Für Angestellte im Detailhandel sind die Adventswochen besonders stressig. Teils pausenlose Schichten, Sonntagsverkäufe und längere Arbeitszeiten gehören im Dezember zum Alltag. Dieses Jahr fällt der 24. Dezember aber auf einen Sonntag, sodass auch Detailhändler an Heiligabend bereits tagsüber frei haben. Der Kanton St. Gallen und der Kanton Thurgau haben den Sonntagsverkauf an Heiligabend verboten. «Man sollte Sonntagsverkäufe ohnehin auf das Minimum reduzieren, deshalb begrüssen wir die Entscheidung der Kantone», sagt Stefan Brülisauer, Sektionsleiter der Gewerkschaft Unia. Geschäften in Appenzell Innerrhoden hingegen ist es erlaubt, an allen Sonntagen während der Adventszeit geöffnet zu sein. Im Kanton Graubünden dürfen Geschäfte mit Bewilligung auch an Heiligabend offen bleiben.

Kompromisse im Gewerbe

Somit haben alle grösseren Einkaufszentren in der Region, abgesehen vom Fashion Outlet in Landquart, an Heiligabend geschlossen. Wie gewohnt wird es aber zwei Sonntagsverkäufe geben: In der Stadt St. Gallen am 10. und am 17. Dezember. Auch die Shopping Arena und das Karussell in Kreuzlingen werden an diesen Tagen offen sein. «Zwei Sonntagsverkäufe im Dezember sind gefragt, das ist schon seit etwa 15 Jahren so», sagt Ralph Bleuer von Pro City.

Damit Weihnachtsgeschenke doch noch auf den letzten Drücker besorgt werden können, haben viele Geschäfte am Samstag vor Weihnachten länger geöffnet. In der Stadt St.
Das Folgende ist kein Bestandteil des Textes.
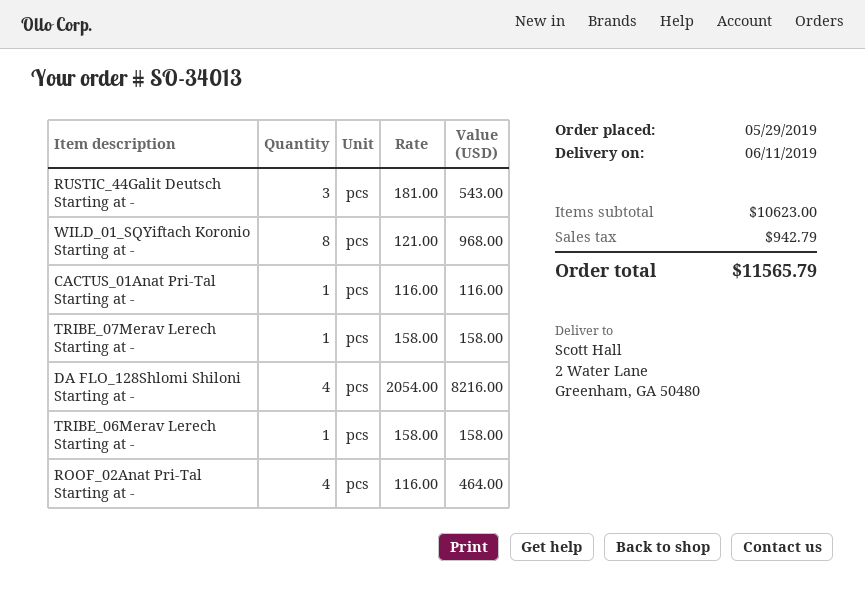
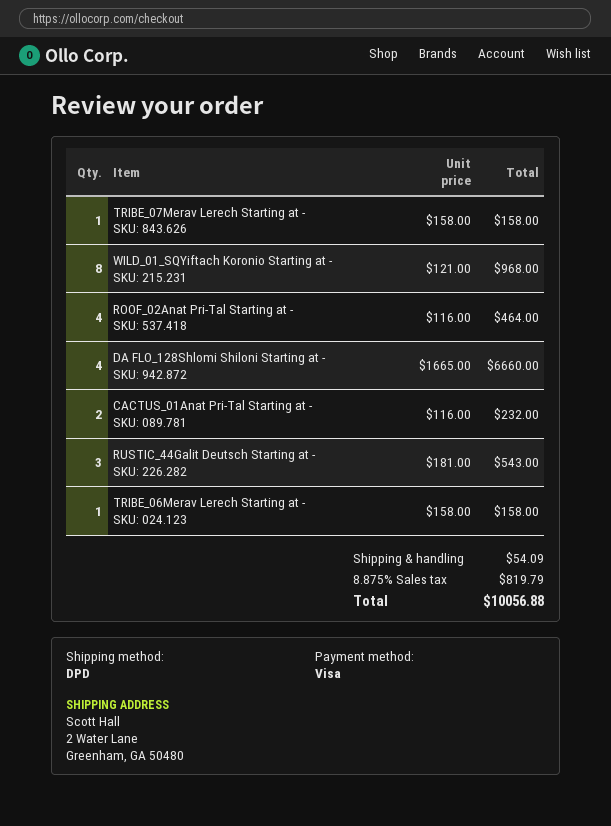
CACTUS_01Anat Pri-Tal Starting at -: 1 x 116.00 = 116.00 -> 2 x 116.00 = 232.00
DA FLO_128Shlomi Shiloni Starting at -: 4 x 2054.00 = 8216.00 -> 4 x 1665.00 = 6660.00
shipping: none -> 54.09
tax: 942.79 -> 819.79
total: 11565.79 -> 10056.88

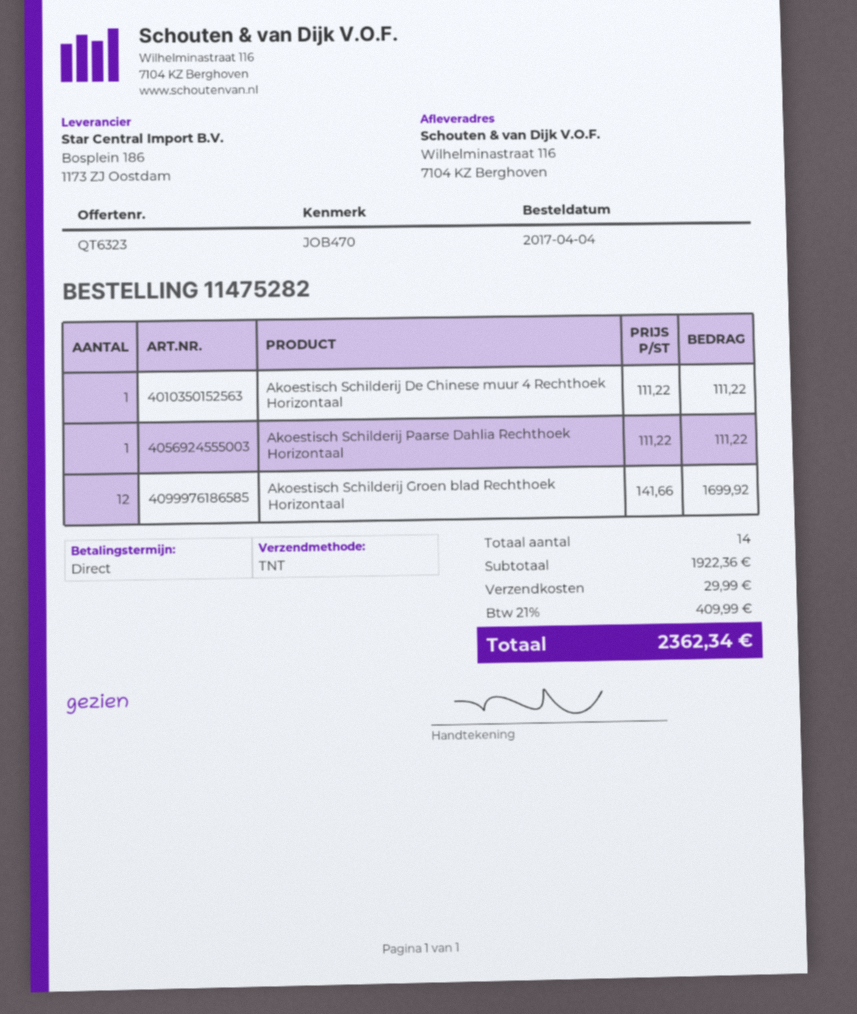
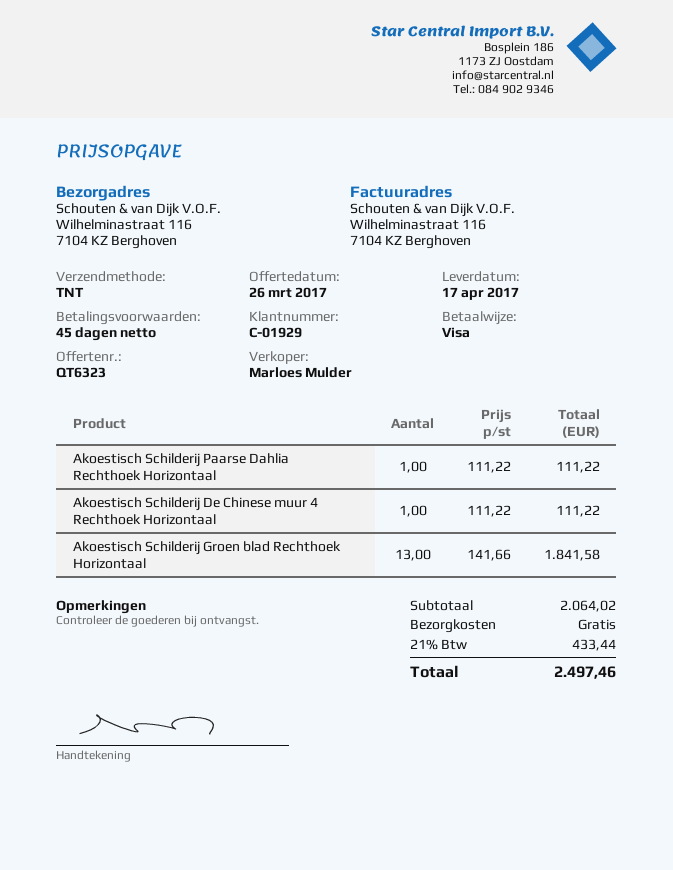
payment terms: on receipt -> 45 days
Akoestisch Schilderij Groen blad Rechthoek Horizontaal: 12 x 141.66 = 1699.92 -> 13 x 141.66 = 1841.58
subtotal: 1922.36 -> 2064.02
shipping: 29.99 -> 0.00
tax: 21% = 409.99 -> 21% = 433.44
total: 2362.34 -> 2497.46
Gallen haben Geschäfte am 23. Dezember bis 20 Uhr offen, die Shopping Arena, das Karussell und das Lago in Konstanz bis 22 Uhr.
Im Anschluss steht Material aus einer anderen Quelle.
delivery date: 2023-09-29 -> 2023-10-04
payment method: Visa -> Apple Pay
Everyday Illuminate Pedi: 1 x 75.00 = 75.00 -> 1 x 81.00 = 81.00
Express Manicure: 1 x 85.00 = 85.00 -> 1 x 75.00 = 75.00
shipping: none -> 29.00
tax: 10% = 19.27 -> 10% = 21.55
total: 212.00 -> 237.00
Die Unia findet das sogenannte «Night-Shopping» am 23. Dezember übertrieben. «Es wäre doch schön für Verkäufer, wenn sie auch mal eine besinnliche Zeit hätten», sagt Stefan Brülisauer. Aus diesem Grund wird die Gewerkschaft am kommenden Donnerstag eine Petition bei der Shopping Arena einreichen – mit Unterschriften der Angestellten des Einkaufszentrums. Die Petition fordert, dass die Shopping Arena ihre Türen am 23. Dezember bereits um 19 Uhr, statt wie geplant um 22 Uhr schliesst. «Wie weit wollen wir es denn noch treiben?», fragt Brülisauer. Es sei nachvollziehbar, dass Geschäfte profitieren wollen, aber es brauche eine gewisse Harmonisierung.

Streitigkeiten im Thurgau

Im Thurgau gab es bereits im vergangenen Jahr Streitigkeiten wegen Sonntagsverkäufen. Verschiedene Geschäfte wollten im Dezember an drei Sonntagen geöffnet haben und zusätzlich an den ersten zwei Sonntagen des neuen Jahres. Nachdem die Gemeinden die insgesamt fünf aufeinanderfolgenden Sonntagsverkäufe bewilligt hatten, griff der Kanton ein, um den Verkaufsmarathon zu verhindern.